• Task item: Write out all of the entries that follow, word for word, but skip the pictures.

User interface change data
■ ■ ■
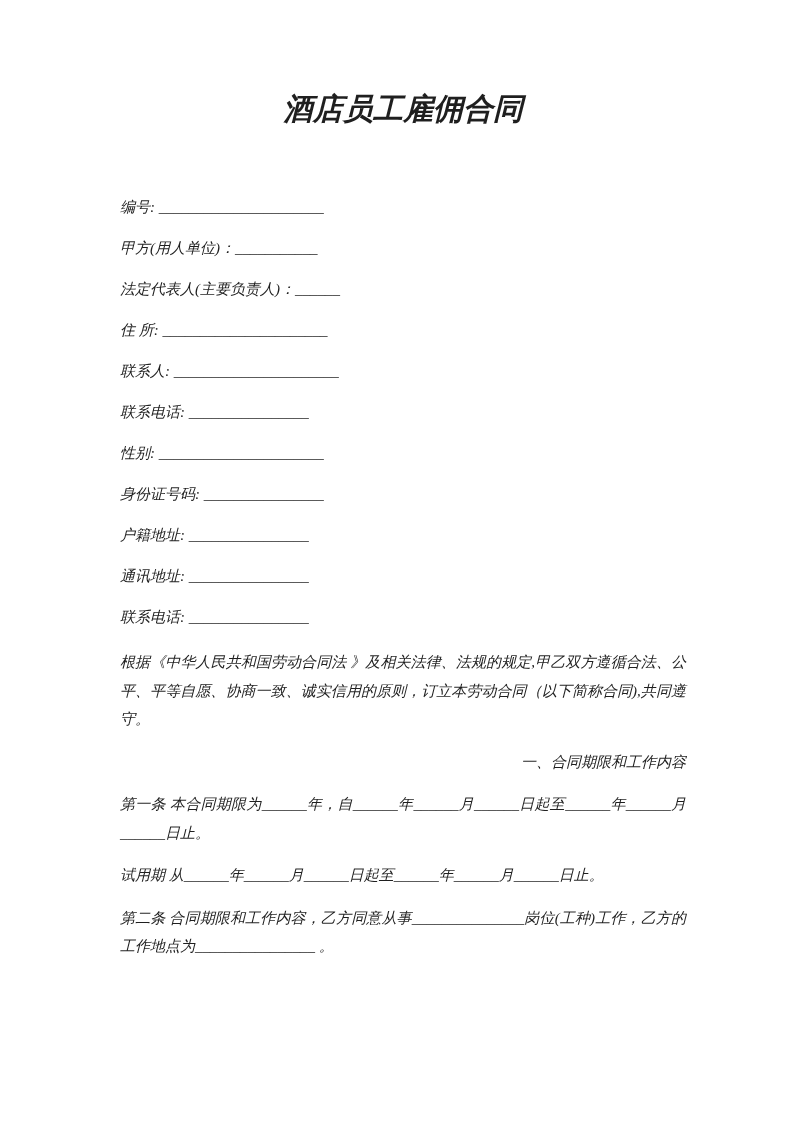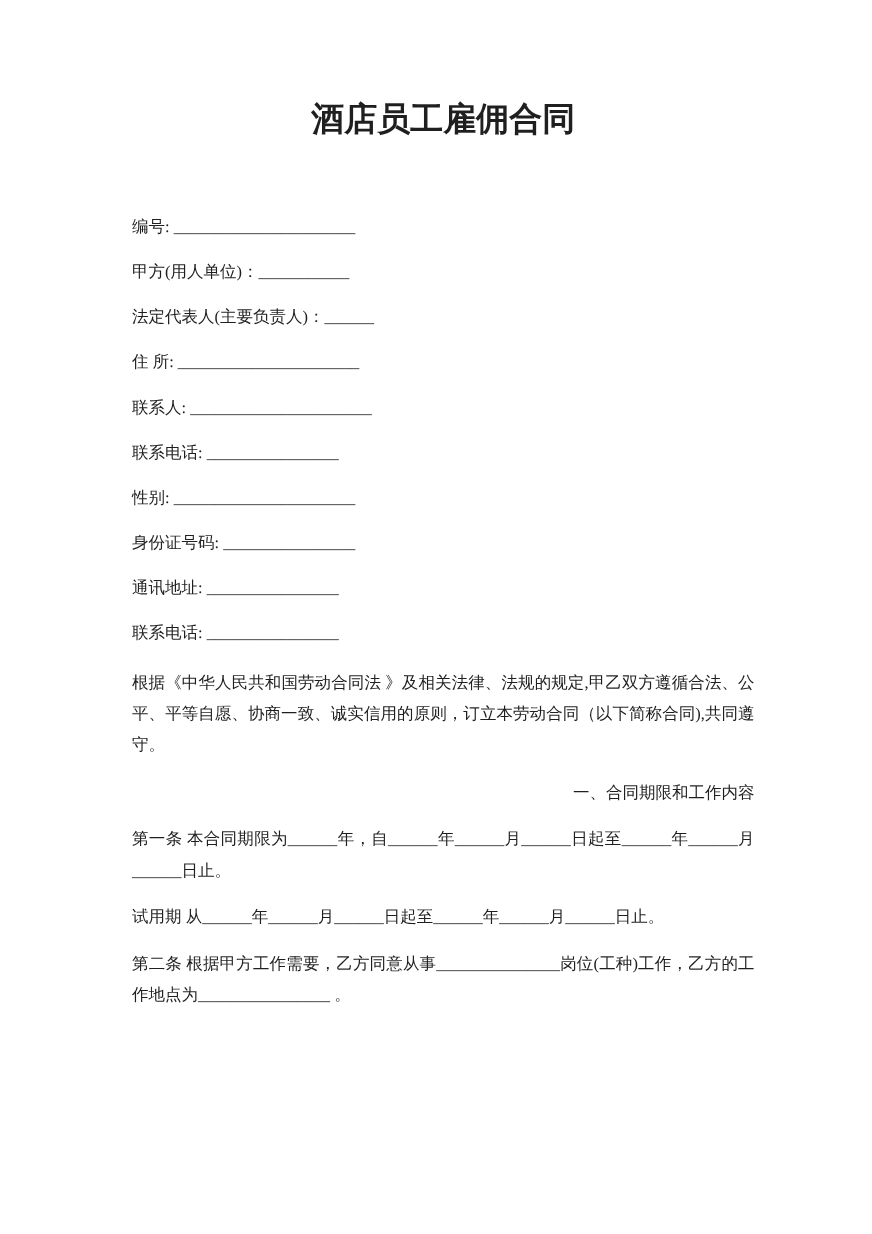--- a/index.html
+++ b/index.html
@@ -20,6 +20,7 @@
     height: 788px;
     padding: 90px 107px 0 120px;
     background: #ffffff;
+    font-style: italic;
   }
   .title {
     margin: 0;

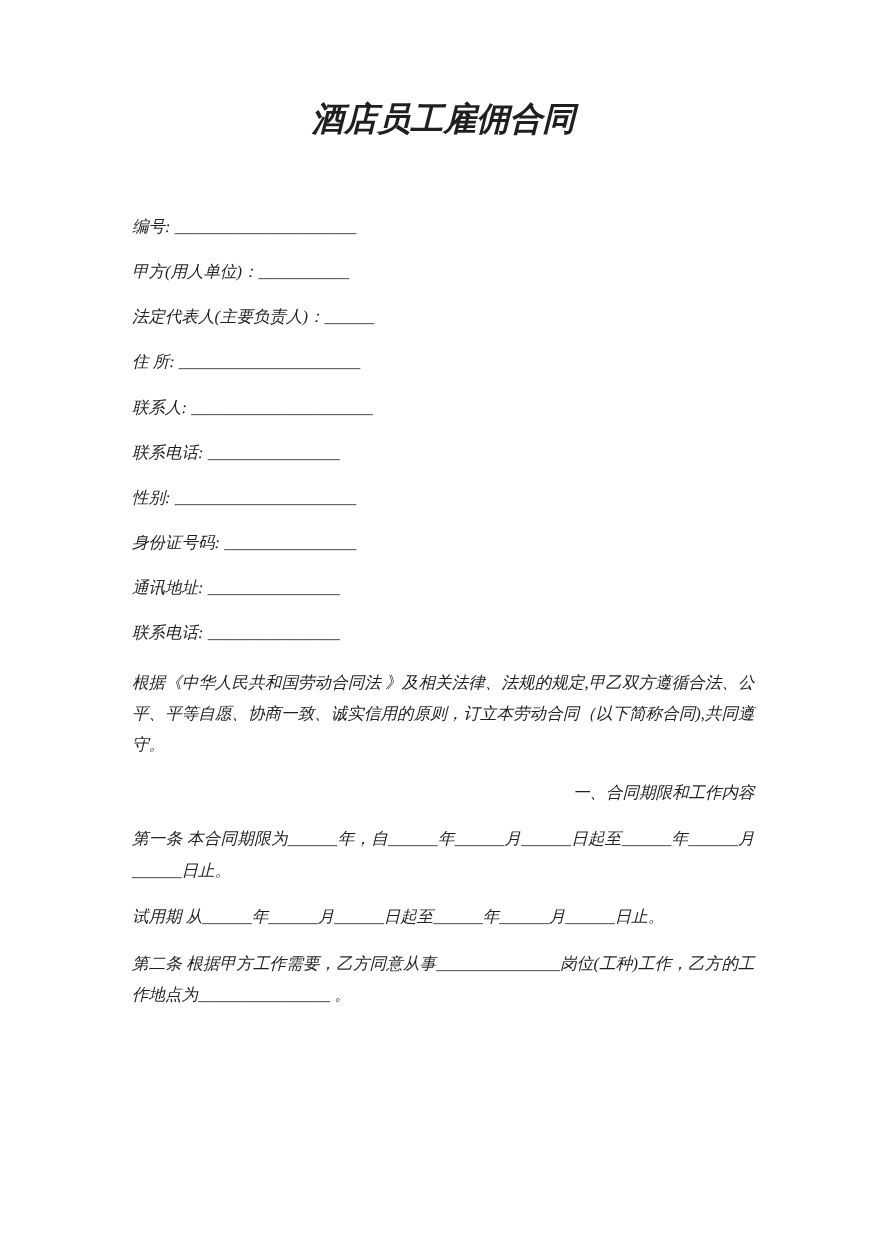--- a/index.html
+++ b/index.html
@@ -72,6 +72,7 @@
     <div class="field-row"><span>联系电话: </span><span class="blank">________________</span></div>
     <div class="field-row"><span>性别: </span><span class="blank">______________________</span></div>
     <div class="field-row"><span>身份证号码: </span><span class="blank">________________</span></div>
+    <div class="field-row"><span>户籍地址: </span><span class="blank">________________</span></div>
     <div class="field-row"><span>通讯地址: </span><span class="blank">________________</span></div>
     <div class="field-row"><span>联系电话: </span><span class="blank">________________</span></div>
   </div>

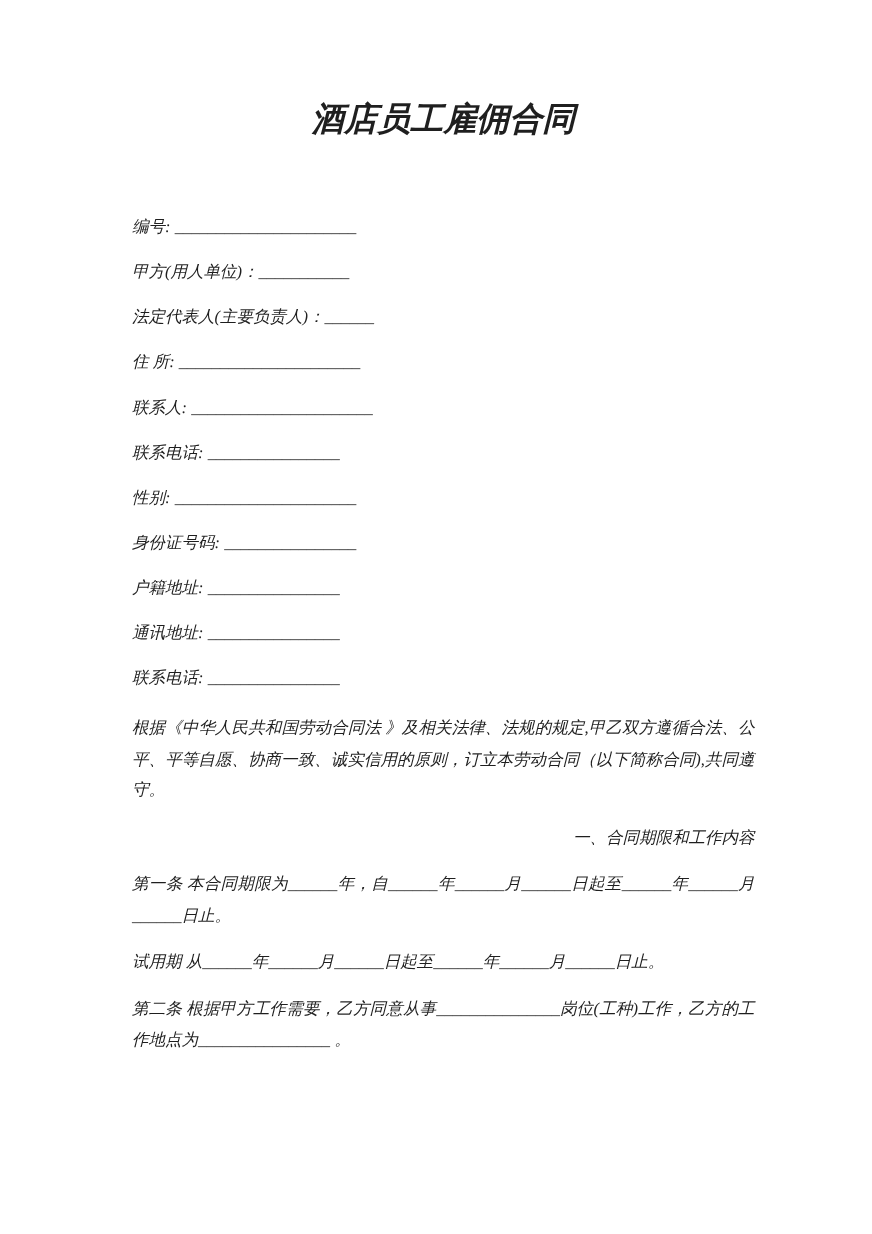--- a/index.html
+++ b/index.html
@@ -85,7 +85,7 @@
 
   <p class="para">试用期 从______年______月______日起至______年______月______日止。</p>
 
-  <p class="para">第二条 根据甲方工作需要，乙方同意从事_______________岗位(工种)工作，乙方的工作地点为________________ 。</p>
+  <p class="para">第二条 合同期限和工作内容，乙方同意从事_______________岗位(工种)工作，乙方的工作地点为________________ 。</p>
 
 </div>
■ ■ ■
• Answer for the task:
--- a/index.html
+++ b/index.html
@@ -20,6 +20,7 @@
     height: 788px;
     padding: 90px 107px 0 120px;
     background: #ffffff;
+    font-style: italic;
   }
   .title {
     margin: 0;

--- a/index.html
+++ b/index.html
@@ -72,6 +72,7 @@
     <div class="field-row"><span>联系电话: </span><span class="blank">________________</span></div>
     <div class="field-row"><span>性别: </span><span class="blank">______________________</span></div>
     <div class="field-row"><span>身份证号码: </span><span class="blank">________________</span></div>
+    <div class="field-row"><span>户籍地址: </span><span class="blank">________________</span></div>
     <div class="field-row"><span>通讯地址: </span><span class="blank">________________</span></div>
     <div class="field-row"><span>联系电话: </span><span class="blank">________________</span></div>
   </div>

--- a/index.html
+++ b/index.html
@@ -85,7 +85,7 @@
 
   <p class="para">试用期 从______年______月______日起至______年______月______日止。</p>
 
-  <p class="para">第二条 根据甲方工作需要，乙方同意从事_______________岗位(工种)工作，乙方的工作地点为________________ 。</p>
+  <p class="para">第二条 合同期限和工作内容，乙方同意从事_______________岗位(工种)工作，乙方的工作地点为________________ 。</p>
 
 </div>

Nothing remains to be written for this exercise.